= Kleinpell Fine Arts =

The Kleinpell Fine Arts (KFA) is an academic building located at the University of Wisconsin-River Falls, in River Falls, Wisconsin.

==History==
The Kleinpell Fine Arts Center was built in 1973 and was named after E.H. Kleinpell, a former university president. He predicted that the student enrollment would double in 10 years after 1956, and many people did not believe him. His prediction came true, and the total number of students increased from 913 to 3,281. Dr. Kleinpell also influenced adding liberal arts classes to the University and promoted the general education program.

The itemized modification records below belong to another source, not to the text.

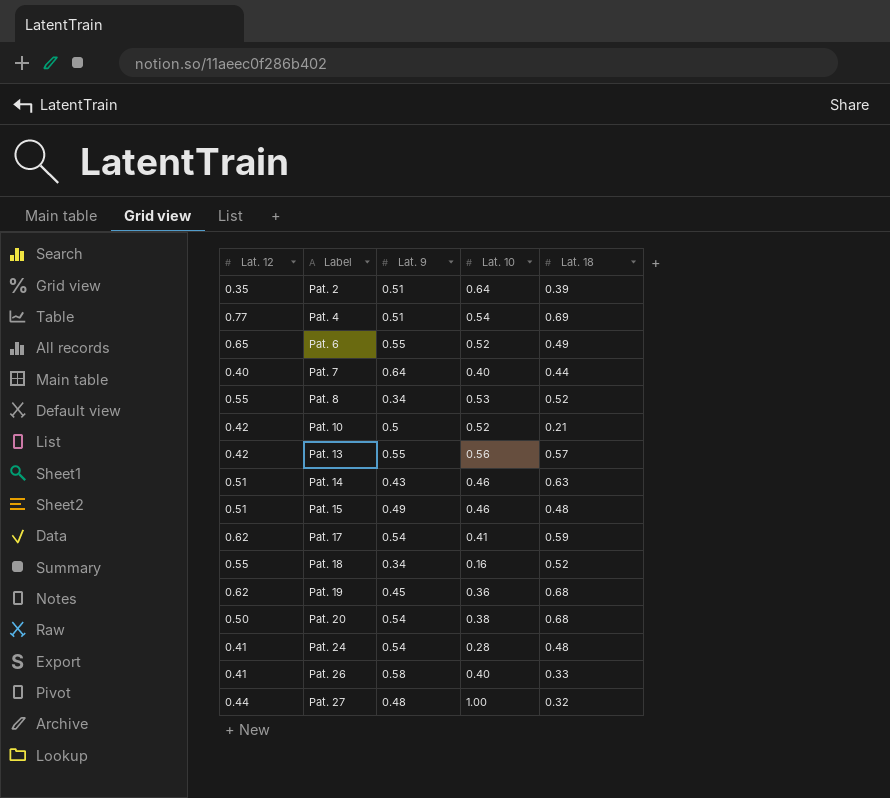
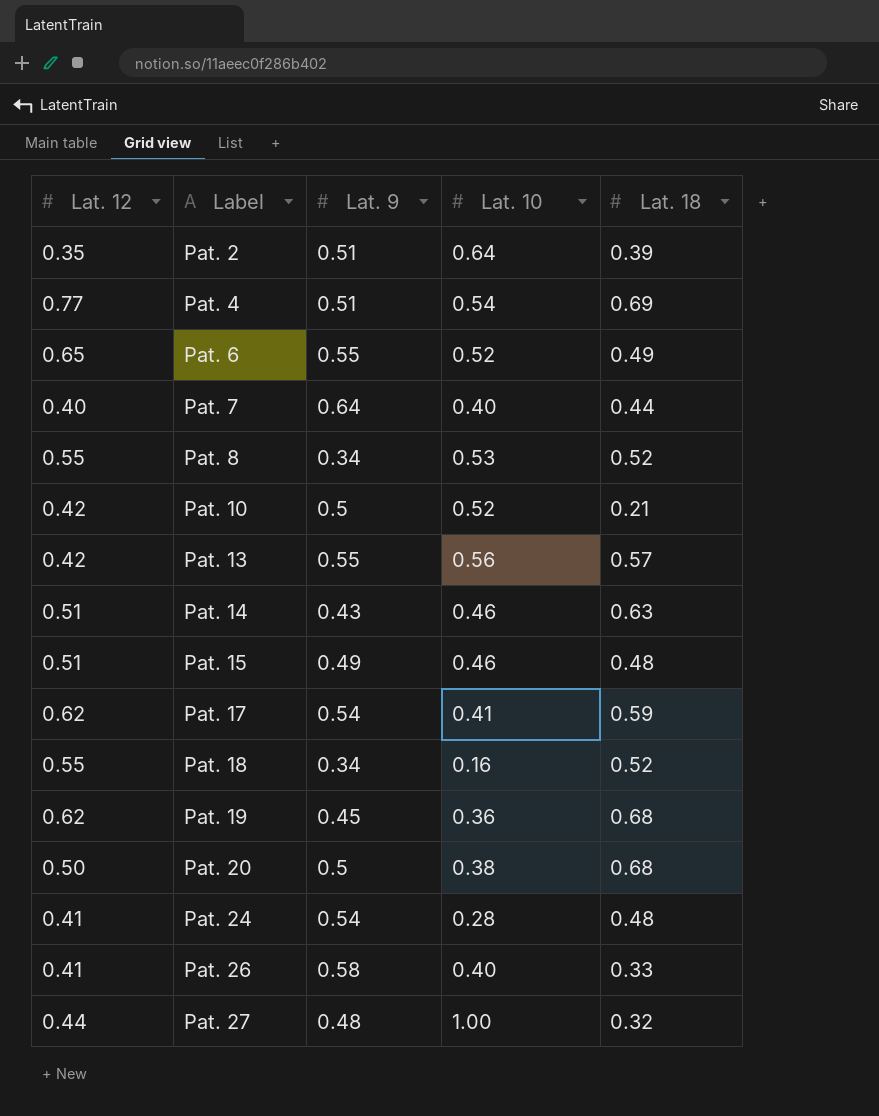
Pat. 20 | Lat. 9: 0.54 -> 0.5

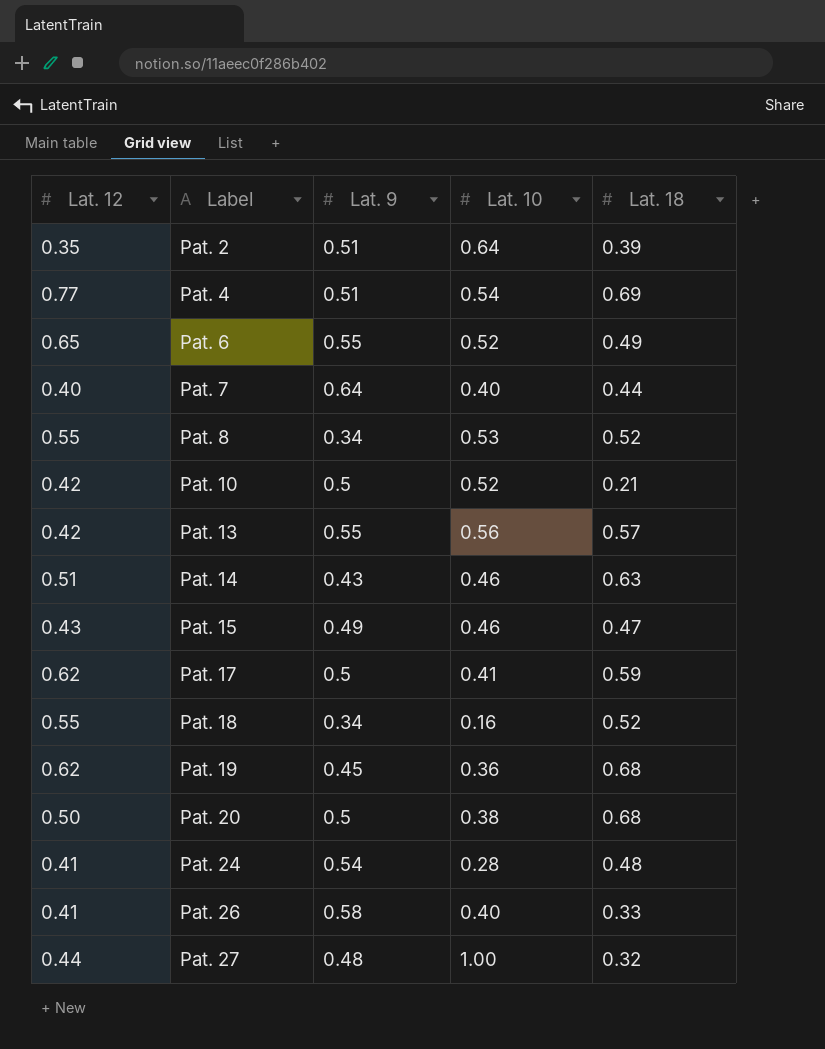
Pat. 15 | Lat. 12: 0.51 -> 0.43
Pat. 15 | Lat. 18: 0.48 -> 0.47
Pat. 17 | Lat. 9: 0.54 -> 0.5

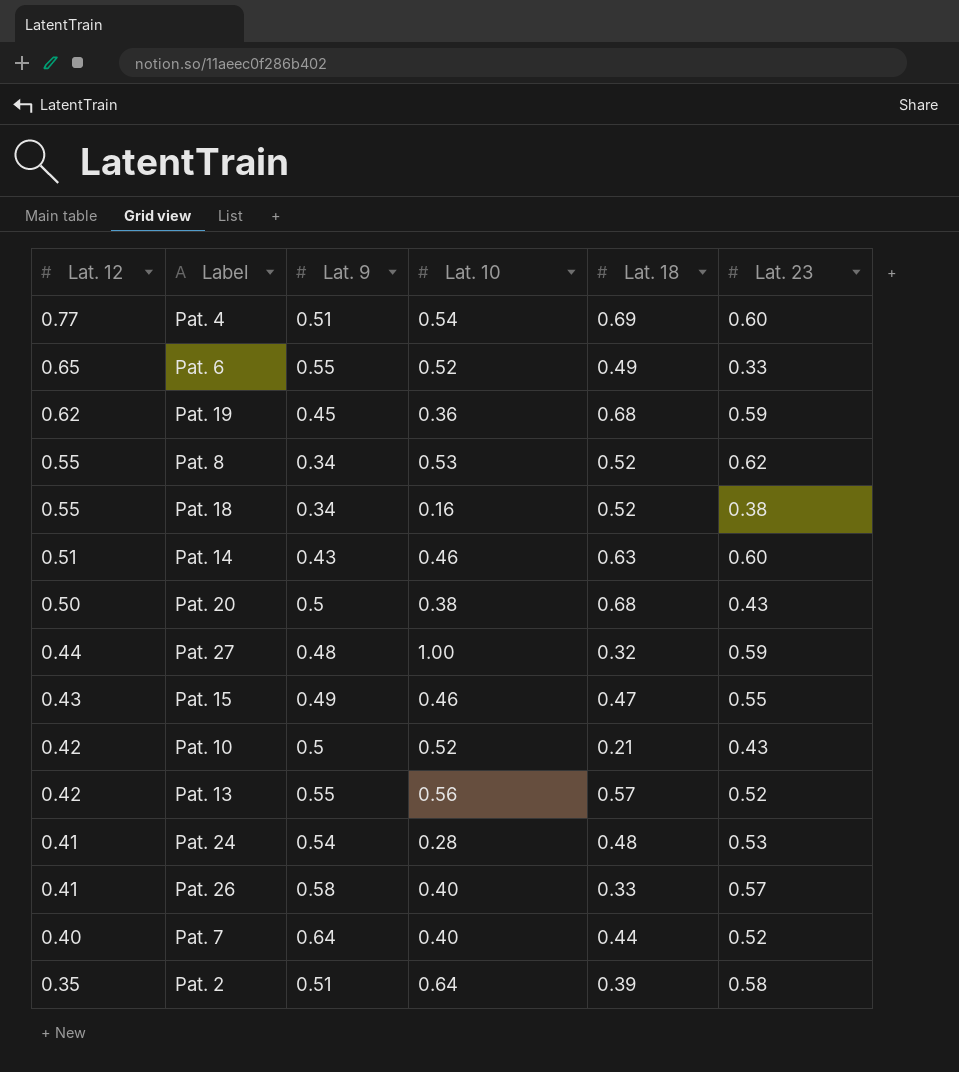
row order: Label ascending -> Lat. 12 descending
column Lat. 23 | position: none -> 6
row Pat. 17: 0.62 | 0.5 | 0.41 | 0.59 -> none

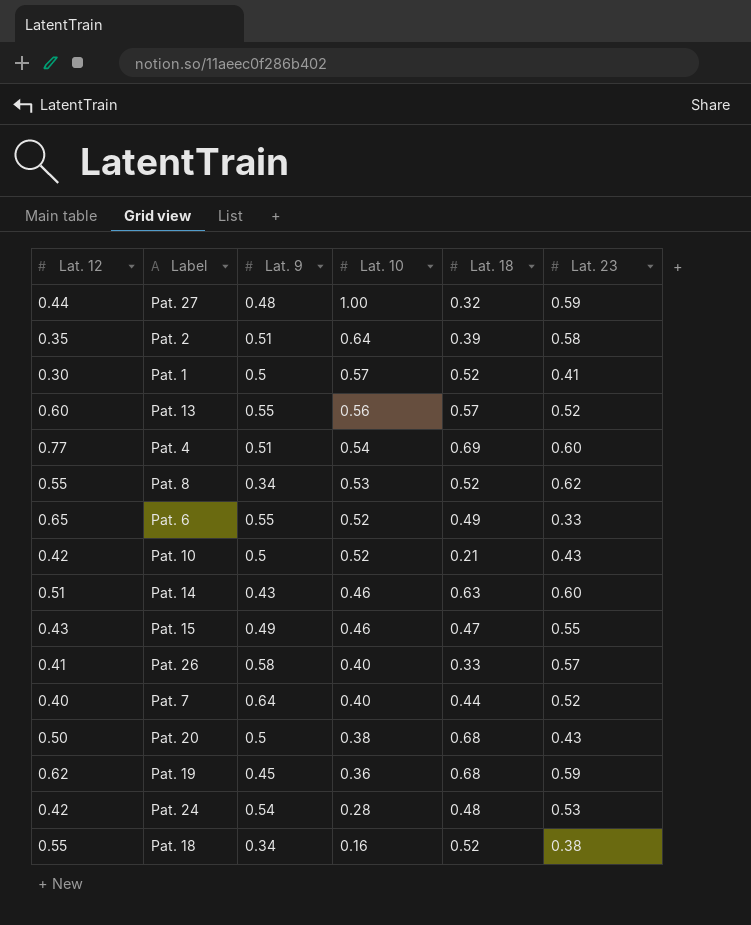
row order: Lat. 12 descending -> Lat. 10 descending
row Pat. 1: none -> 0.30 | 0.5 | 0.57 | 0.52 | 0.41
Pat. 13 | Lat. 12: 0.42 -> 0.60
Pat. 24 | Lat. 12: 0.41 -> 0.42

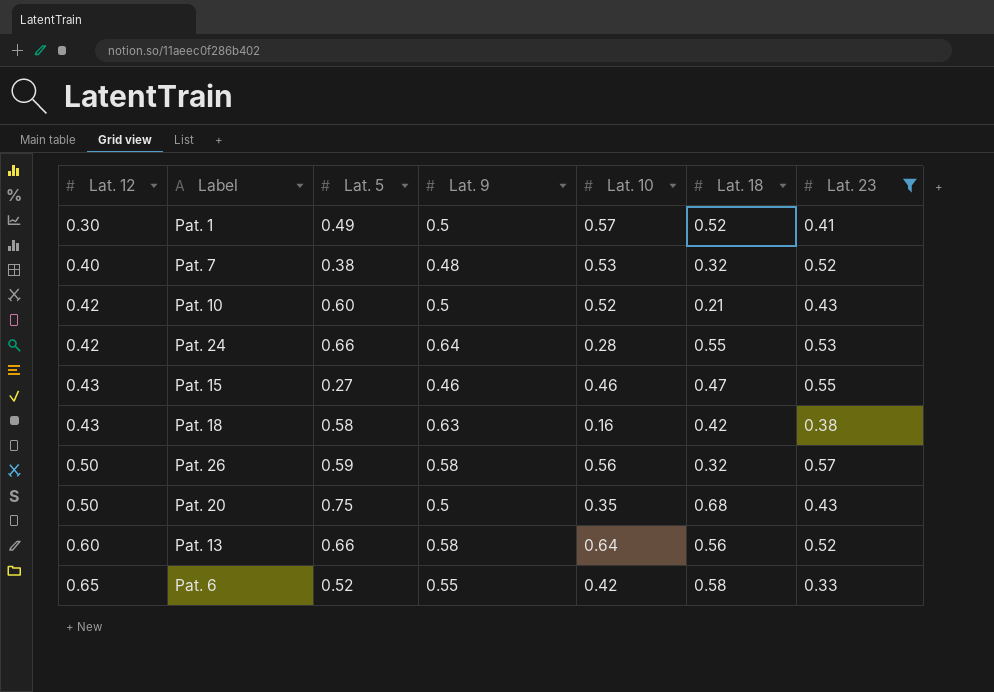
filter: none -> Lat. 23 <= 0.57
row order: Lat. 10 descending -> Lat. 12 ascending
column Lat. 5 | position: none -> 3
Pat. 7 | Lat. 9: 0.64 -> 0.48
Pat. 7 | Lat. 10: 0.40 -> 0.53
Pat. 7 | Lat. 18: 0.44 -> 0.32
Pat. 24 | Lat. 9: 0.54 -> 0.64
Pat. 24 | Lat. 18: 0.48 -> 0.55
Pat. 15 | Lat. 9: 0.49 -> 0.46
Pat. 18 | Lat. 12: 0.55 -> 0.43
Pat. 18 | Lat. 9: 0.34 -> 0.63
Pat. 18 | Lat. 18: 0.52 -> 0.42
Pat. 26 | Lat. 12: 0.41 -> 0.50
Pat. 26 | Lat. 10: 0.40 -> 0.56
Pat. 26 | Lat. 18: 0.33 -> 0.32
Pat. 20 | Lat. 10: 0.38 -> 0.35
Pat. 13 | Lat. 9: 0.55 -> 0.58
Pat. 13 | Lat. 10: 0.56 -> 0.64
Pat. 13 | Lat. 18: 0.57 -> 0.56
Pat. 6 | Lat. 10: 0.52 -> 0.42
Pat. 6 | Lat. 18: 0.49 -> 0.58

==About the Fine Arts Center==
The basement of KFA contains art rooms for classes like metals, fibers and sculptures. On the additional wing in KFA there are music rooms.

The first floor of KFA contains the Davis Theater, Abbott Concert Hall, and Art Gallery. The Davis Theater is the used for lectures, musicals and plays and the Abbott Concert Hall is used for musical recitals. The Art Gallery is in the center of the first floor and displays students' art work.

The second and third floors contain classrooms and professors' offices.

The KFA houses the College of Arts and Sciences, the departments of Art, Communication Studies and Theatre Arts, English, Geography and Mapping Sciences, History and Philosophy, Modern Language, Music, Political Science, Sociology, Anthropology, and Criminal Justice.